If this version of the Boston Celtics want to be a playoff team this spring, they can’t afford to play the way they did against the Utah Jazz in the second half of Monday’s 105-103 loss.
Let’s get this out of the way: there was an awful missed call with seconds left in the game, when Utah’s Keyonte George fell in front of Jaylen Brown, causing him to trip and turn the ball over for a Utah basket on the other end.
Boston shouldn’t have been in the situation for such a bizarre no-call to matter in the first place.
The C’s had a full day between seeing the Houston Rockets and the Jazz to lick their wounds, after what had to be a demoralizing 27-point loss. The Rockets are built to be a title contender. The Jazz, respectfully, are the sort of team the Celtics should be amped to get up off the mat against.
They did – in the first half. Boston came out swinging with strong, physical minutes from Neemias Queta, and a couple of 3s. They led 14-2 five minutes into the game.
From then on, they struggled to find any sort of consistent momentum. Anfernee Simons hit back-to-back three-pointers in the second quarter and Jaylen Brown willed his way to the basket – or the line – every chance he could, but he couldn’t buy a bucket from behind the arc. Ditto for Sam Hauser and Derrick White.
The third quarter was a painful watch, as Boston’s lone 3-pointer came from Chris Boucher deep off the bench, and the team had attempted 11 after the half.
It’s going to be tough sledding for this team to win any game in which Brown, White, Hauser, and Simons combine for 6-33 from behind the arc. It’s going to be a disaster if they play the kind of defense that allowed for 54 points in the paint, even with Utah’s size, and, if they continue to give up massive quarters like the third.
“That’s been kind of like, the whole year, that one quarter that seems to get us,” Derrick White said after the game.
“They got the best of us,” head coach Joe Mazzulla said postgame. “They played better, they played harder than we did at that point.”
Mazzulla cited the team’s wilted offense as putting pressure on their defense. Their misses and empty possessions ground them to a halt on both ends of the court. But the team is stuck in a bit of no man’s land without the 3-pointer – and that may be why they continue to shoot it at the league’s highest clip, even with a much younger, less talented team Mazzulla’s past rosters. They don’t have a dominant post-up player, and because of that same void, they don’t get a ton of second chances after their misses.
The Celtics certainly felt the loss – and White seemed especially deflated speaking to the media after his own 10-point night, during which he shot 33%.
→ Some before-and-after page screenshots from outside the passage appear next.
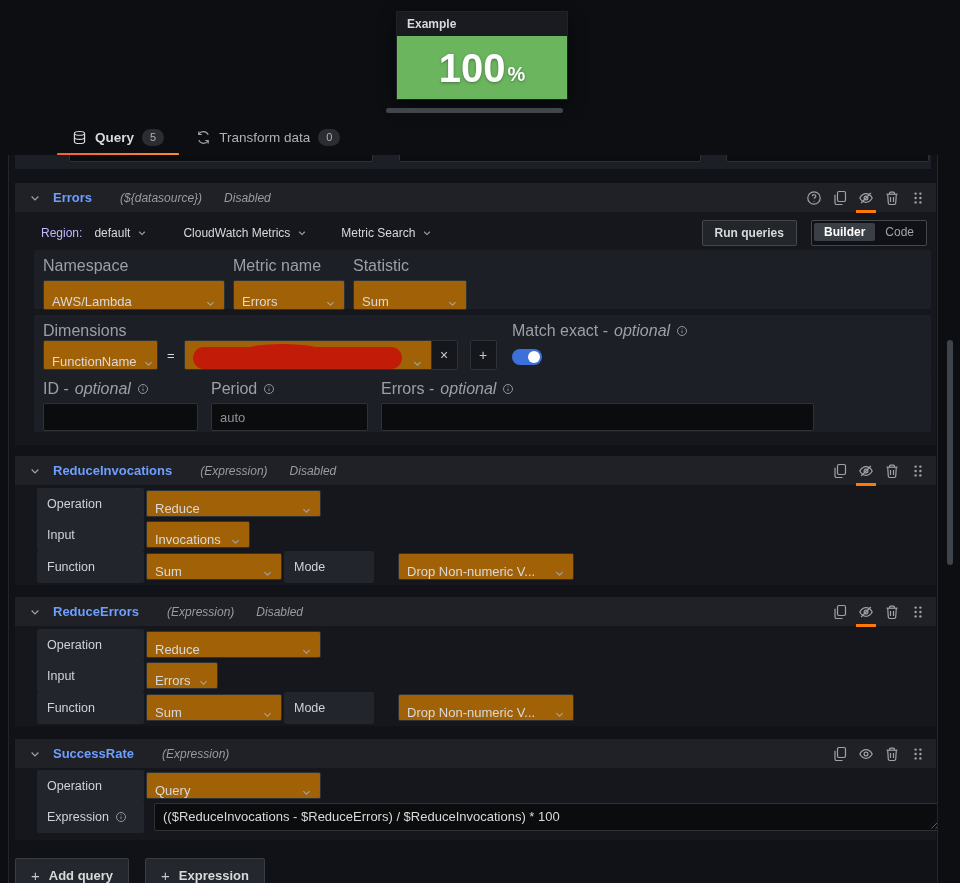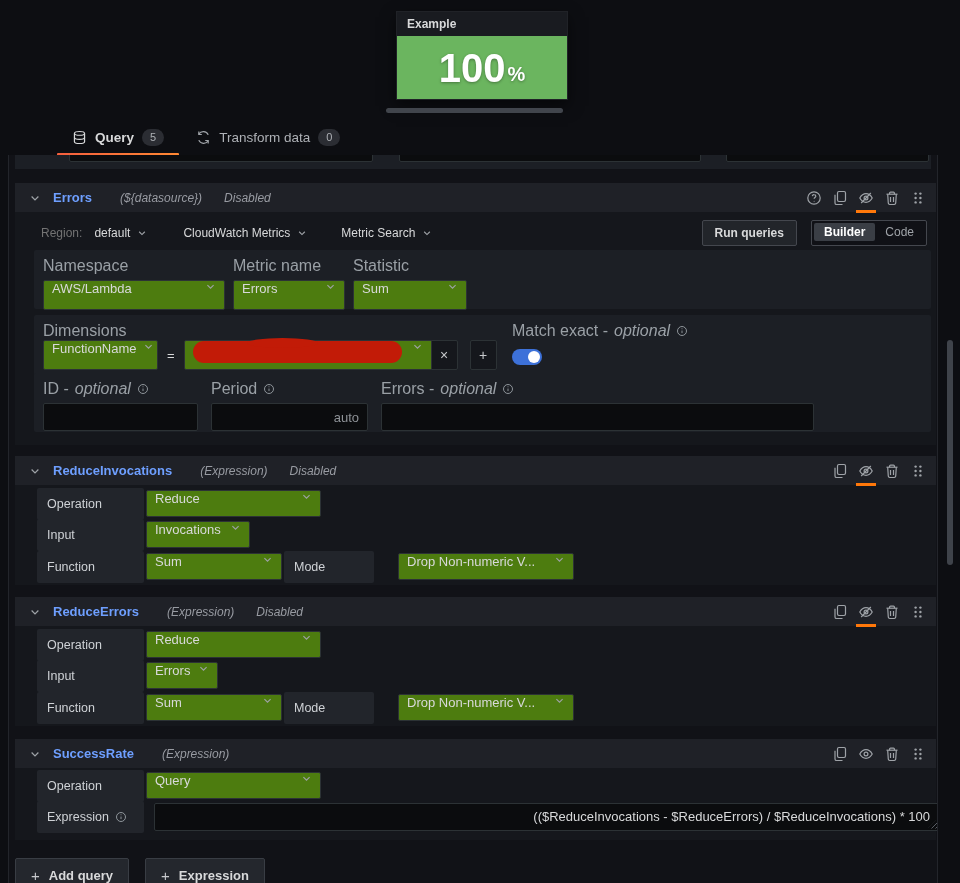--- a/index.html
+++ b/index.html
@@ -64,7 +64,7 @@
   .ibtn .under { position:absolute; left:-2px; right:-2px; bottom:-7px; height:3px; background:#ff780a; }
 
   .toolbar { position:absolute; left:26px; right:9px; top:37px; height:26px; display:flex; align-items:center; }
-  .tlabel { color:#737373; font-size:12px; }
+  .tlabel { color:#c4b5fd; font-size:12px; }
   .tvalue { color:#d8d9da; font-size:12px; font-weight:500; cursor:pointer; }
   .tchev { color:#9fa3a8; margin-left:7px; cursor:pointer; }
   .runbtn { height:26px; padding:0 12px; background:#22252a; border:1px solid #44474e; border-radius:2px;

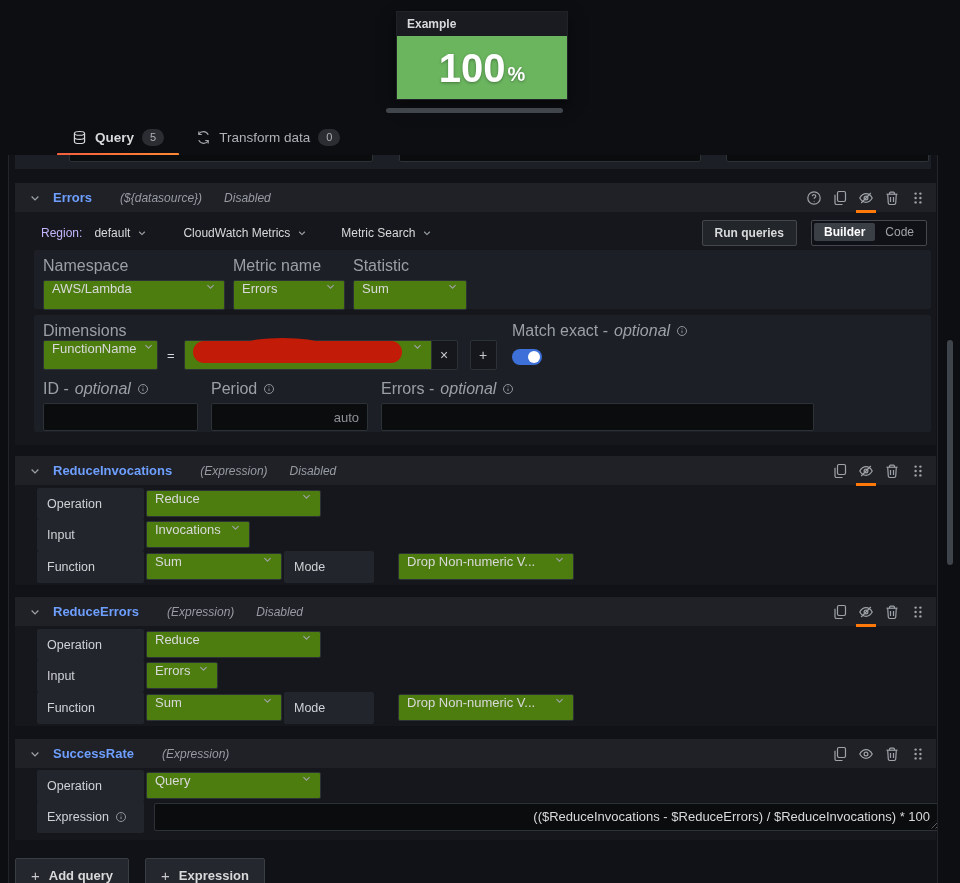--- a/index.html
+++ b/index.html
@@ -81,8 +81,8 @@
   .infoicon { color:#9aa0a6; }
 
   .sel {
-    height:30px; display:flex; align-items:flex-start; justify-content:space-between;
-    background:#4d7c0f; border:1px solid #2c3235; border-radius:2px; padding:0 8px;
+    height:30px; display:flex; align-items:flex-end; justify-content:space-between;
+    background:#a16207; border:1px solid #2c3235; border-radius:2px; padding:0 8px;
     color:#d8d9da; font-size:13px; cursor:pointer;
   }
   .sel .chev { color:#9fa3a8; margin-left:6px; flex:none; }

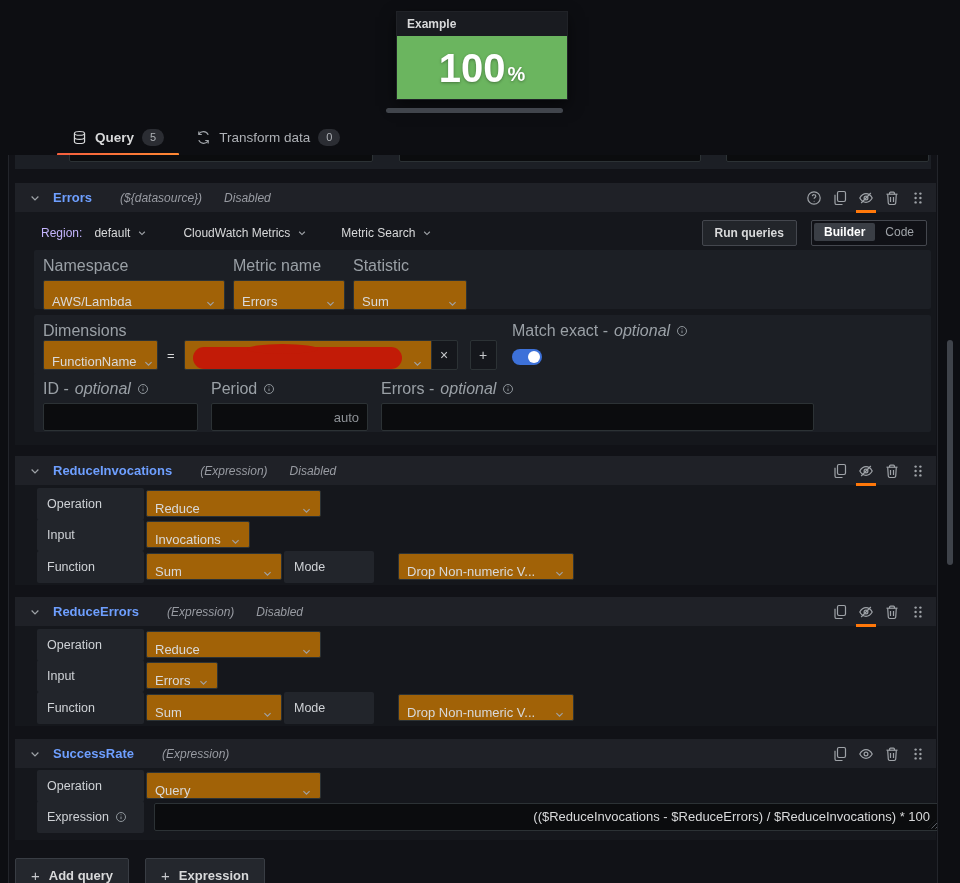--- a/index.html
+++ b/index.html
@@ -88,7 +88,7 @@
   .sel .chev { color:#9fa3a8; margin-left:6px; flex:none; }
   .txtinput {
     height:28px; background:#0b0c0e; border:1px solid #2c3235; border-radius:2px;
-    padding:0 8px; display:flex; align-items:center; color:#d8d9da; font-size:13px; cursor:text;justify-content:flex-end;
+    padding:0 8px; display:flex; align-items:center; color:#d8d9da; font-size:13px; cursor:text;
   }
   .placeholder { color:#8e9297; }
“I was shitty today honestly. I think that’s a big reason why they got back into the game,” he said.
There’s losing, and then there’s losing because the other team flat-out out-played a team. The Celtics held the Jazz to 36 points in the first half. The Jazz were winless on the road until they got to TD Garden, and nobody wants to be a team that someone “gets right” against. If Boston wants to play in the postseason, they need the wins where they can find them.
“Our effort just wasn’t acceptable, especially in that third quarter,” he added. “Just wasn’t ready. Just wasn’t acceptable.”